Start of Data in this exercise
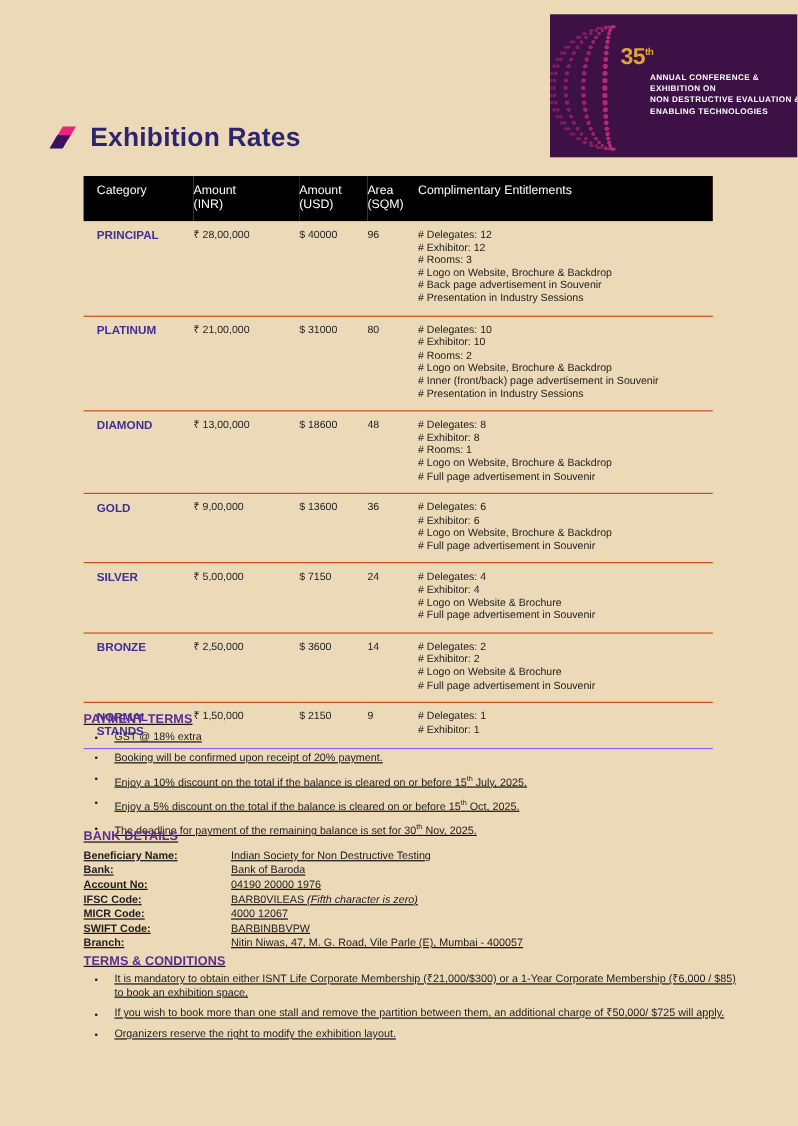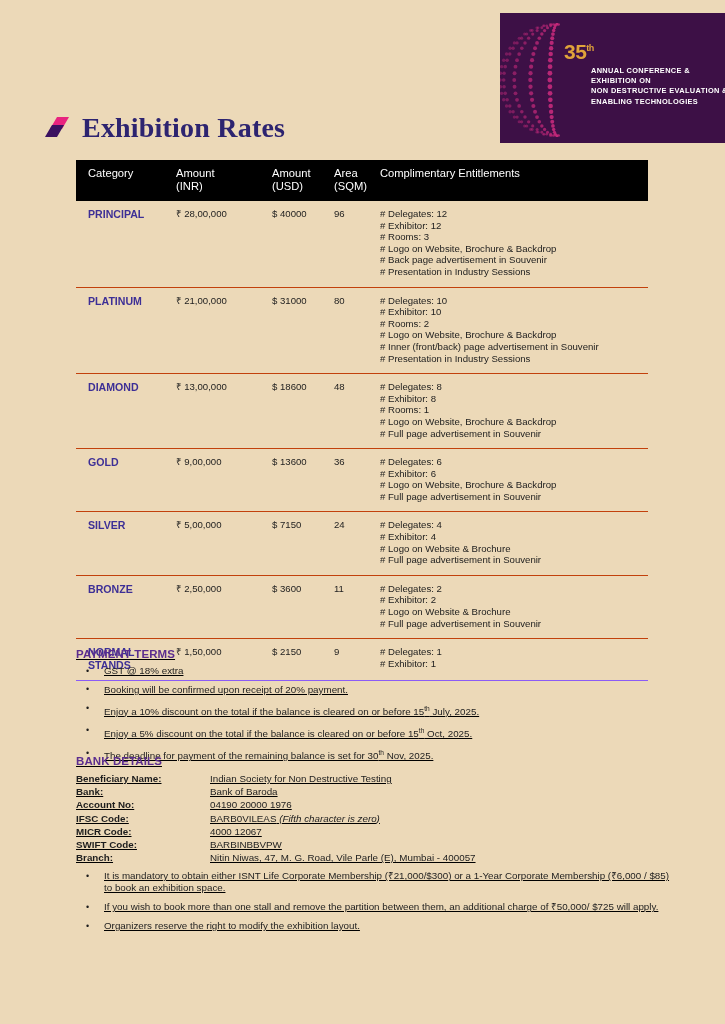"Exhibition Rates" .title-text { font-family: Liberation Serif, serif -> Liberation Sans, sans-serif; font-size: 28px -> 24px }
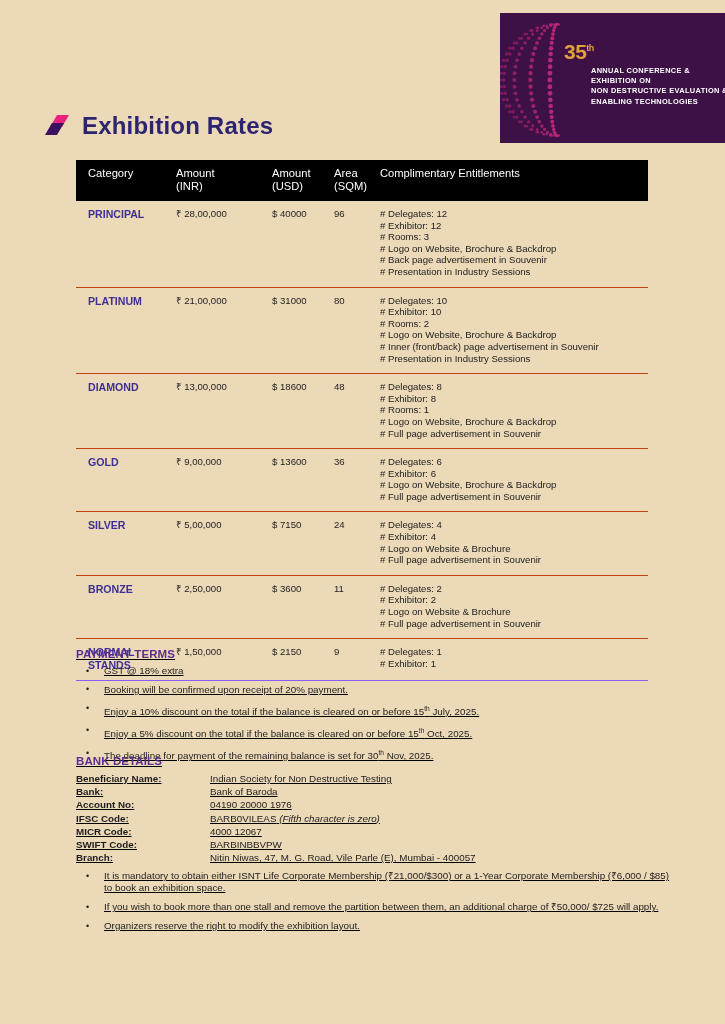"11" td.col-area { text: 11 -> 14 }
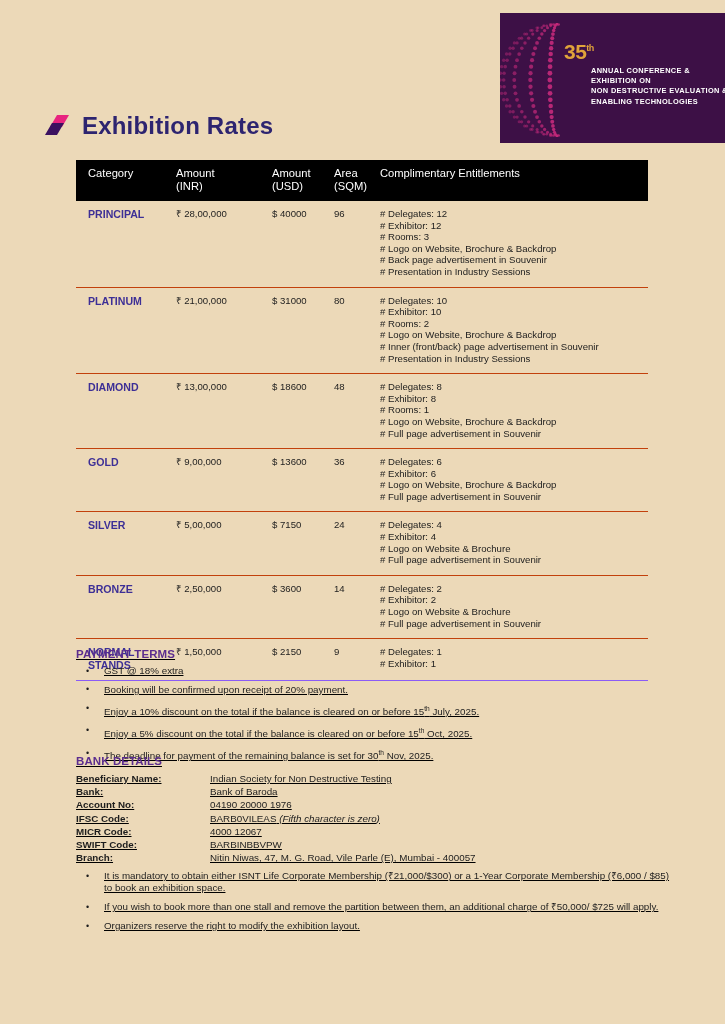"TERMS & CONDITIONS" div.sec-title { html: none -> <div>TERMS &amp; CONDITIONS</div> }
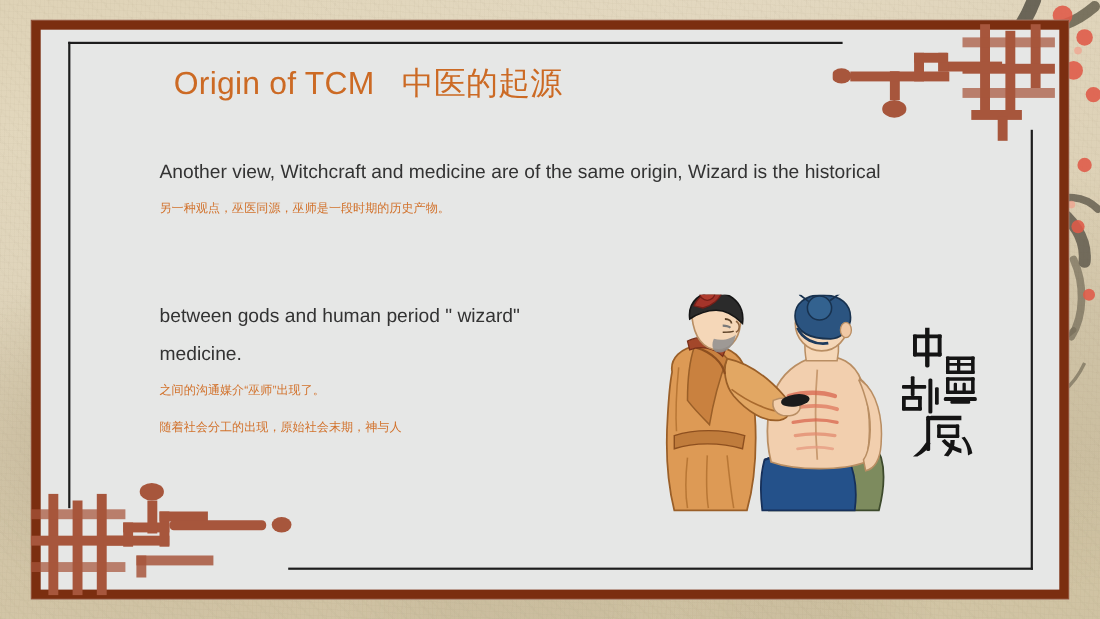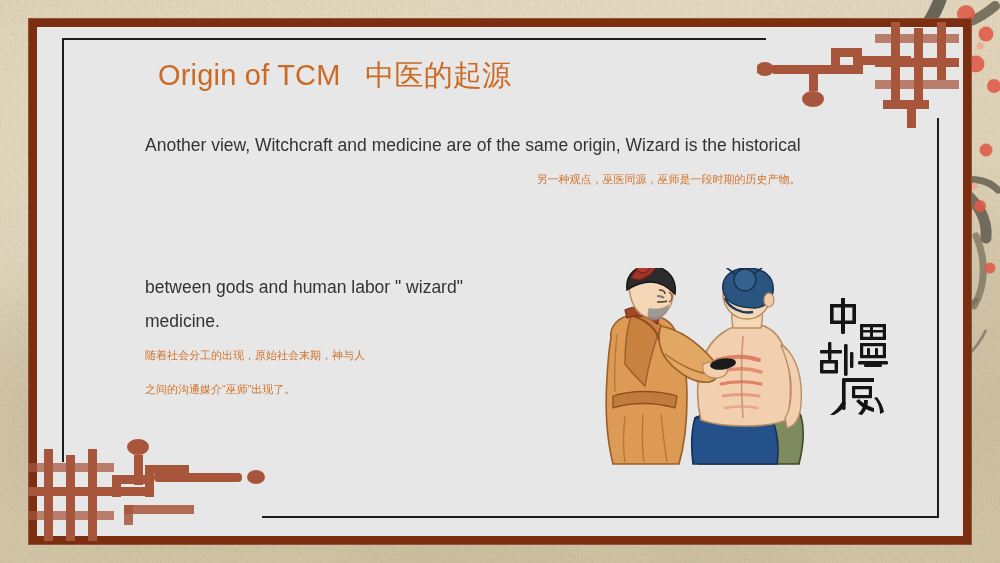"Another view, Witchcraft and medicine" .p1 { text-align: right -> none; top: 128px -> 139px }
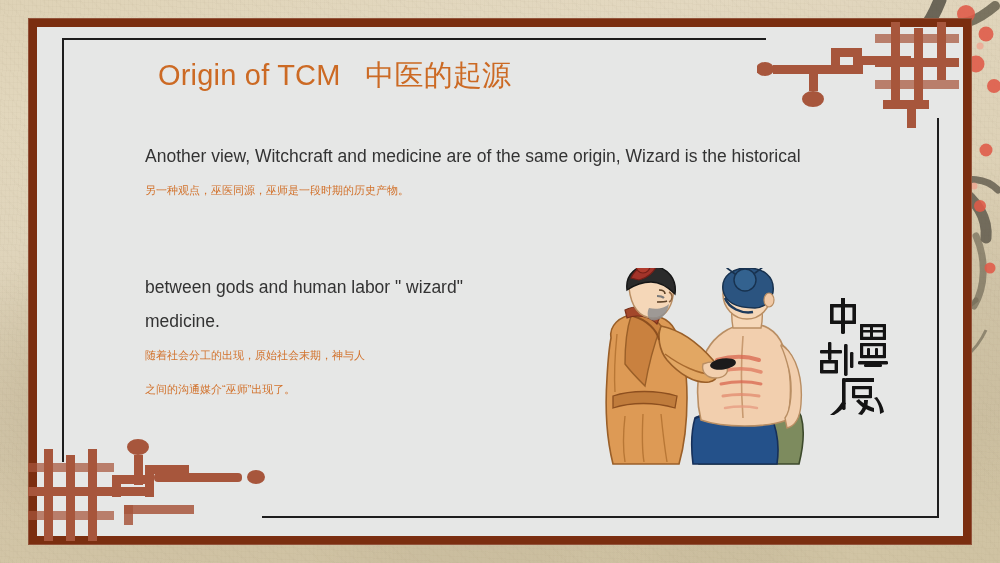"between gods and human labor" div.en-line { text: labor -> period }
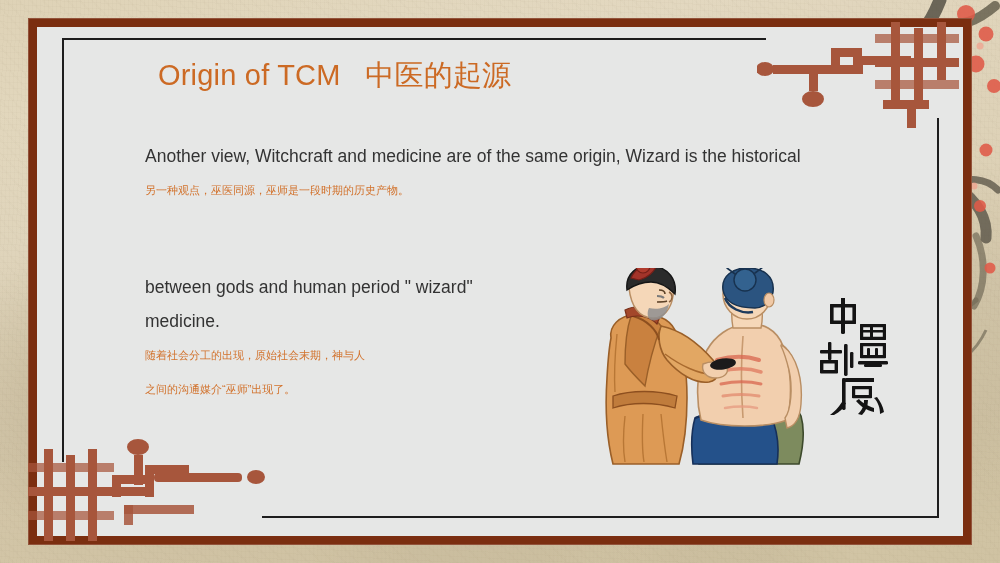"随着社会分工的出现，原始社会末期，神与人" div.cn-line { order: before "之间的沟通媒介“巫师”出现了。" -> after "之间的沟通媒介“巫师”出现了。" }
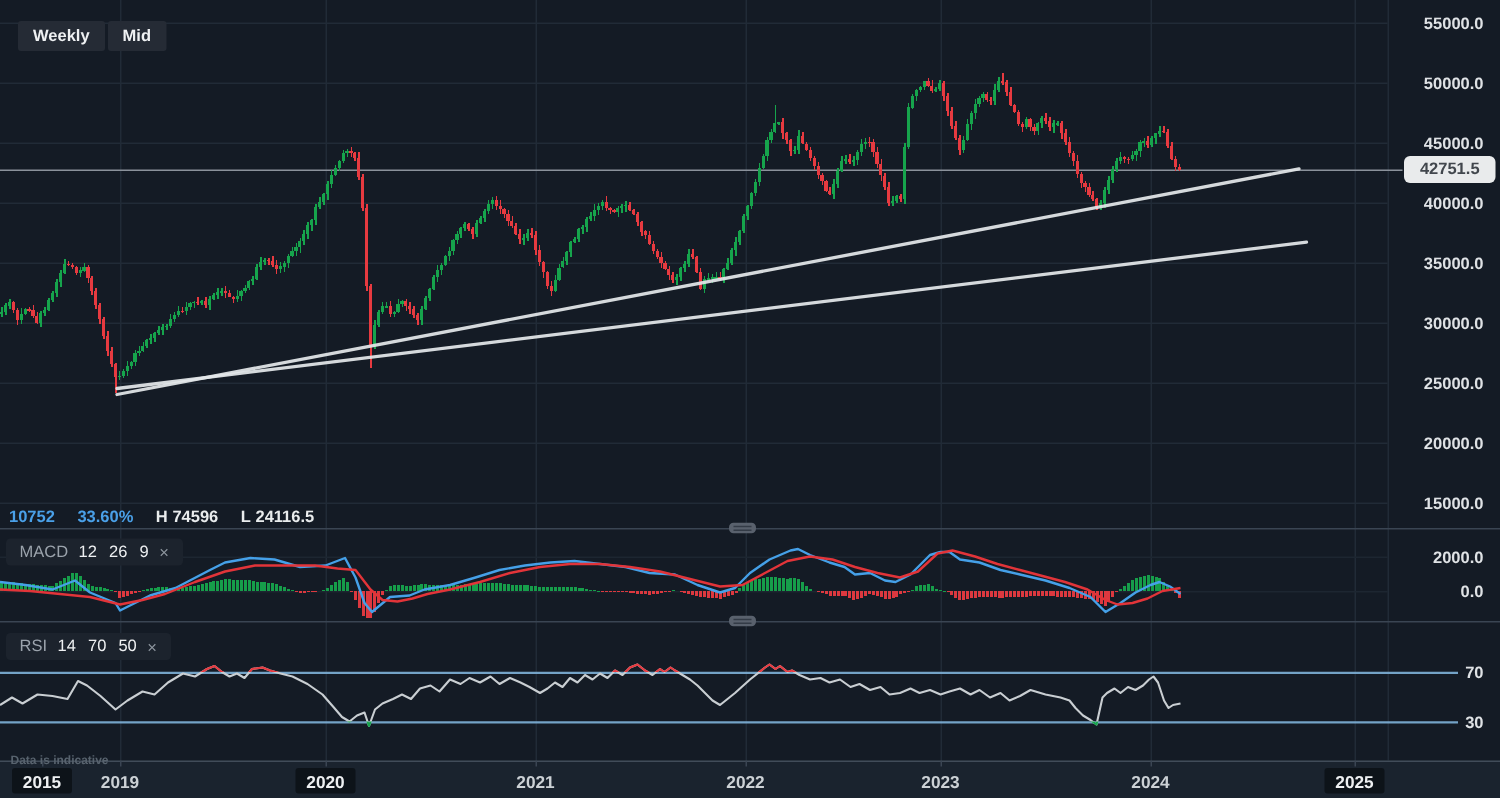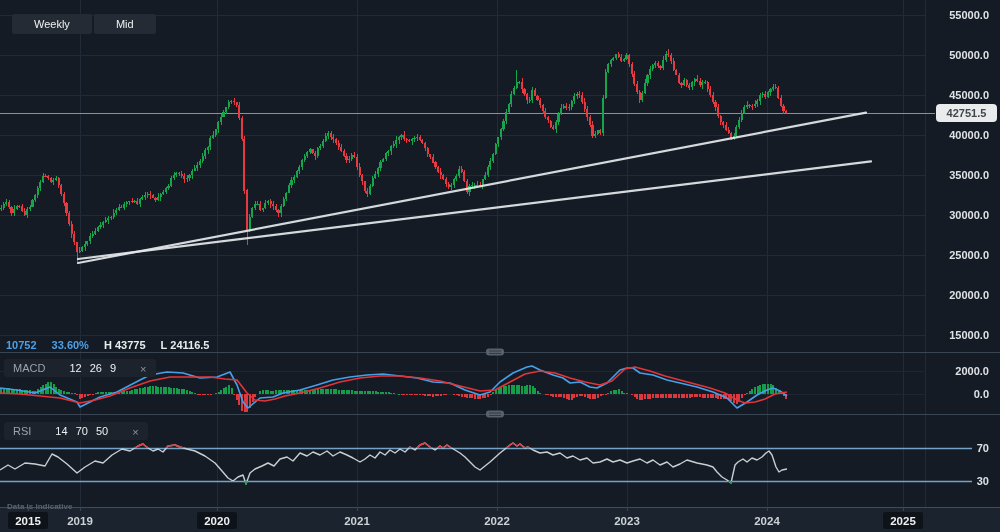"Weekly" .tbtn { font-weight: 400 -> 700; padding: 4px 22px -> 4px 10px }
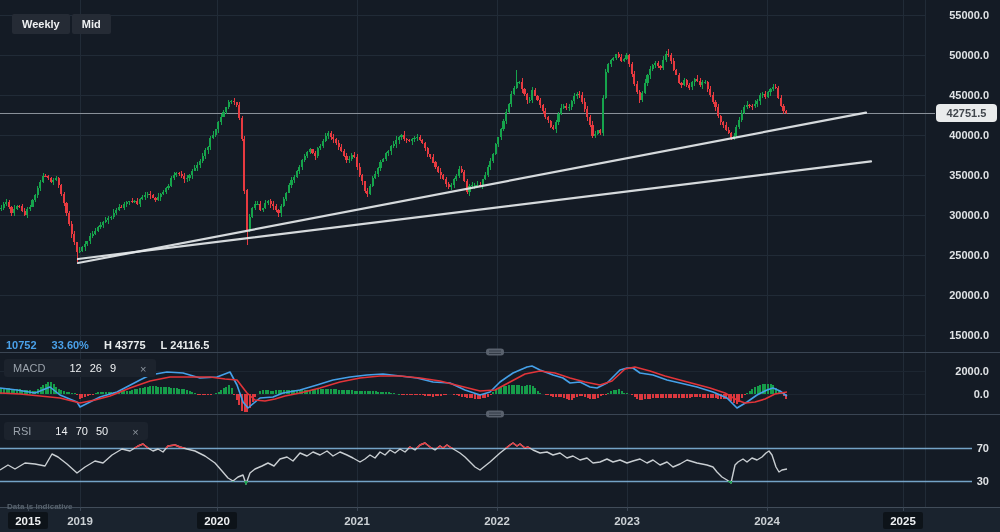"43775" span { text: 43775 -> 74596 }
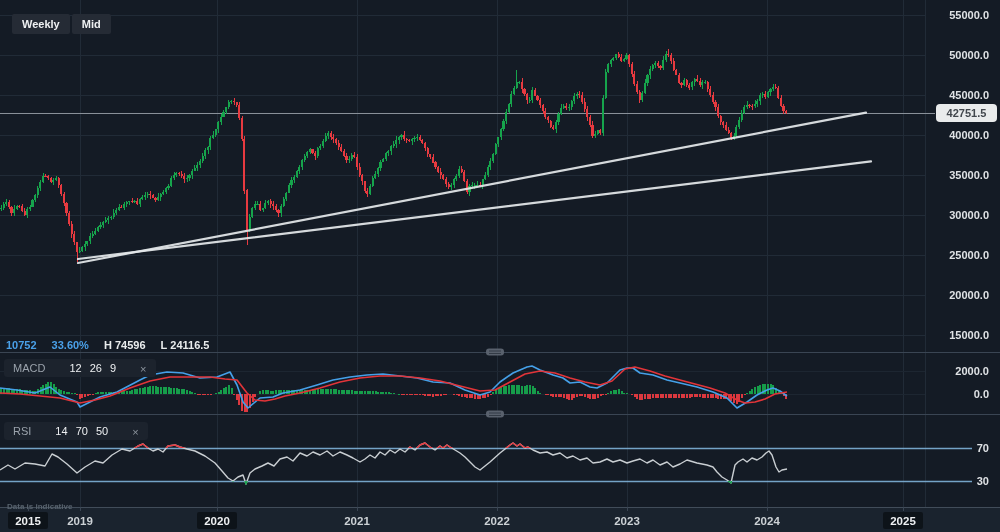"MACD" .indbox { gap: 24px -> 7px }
End of Data in this exercise
* Your assignment: Go to the line containing "view, Witchcraft and", then write out word for word every line from there to the end of the listing. Keep both end lines and drop the pictures.

* Reply to the exercise:
"Another view, Witchcraft and medicine" .p1 { text-align: right -> none; top: 128px -> 139px }
"between gods and human labor" div.en-line { text: labor -> period }
"随着社会分工的出现，原始社会末期，神与人" div.cn-line { order: before "之间的沟通媒介“巫师”出现了。" -> after "之间的沟通媒介“巫师”出现了。" }
"Weekly" .tbtn { font-weight: 400 -> 700; padding: 4px 22px -> 4px 10px }
"43775" span { text: 43775 -> 74596 }
"MACD" .indbox { gap: 24px -> 7px }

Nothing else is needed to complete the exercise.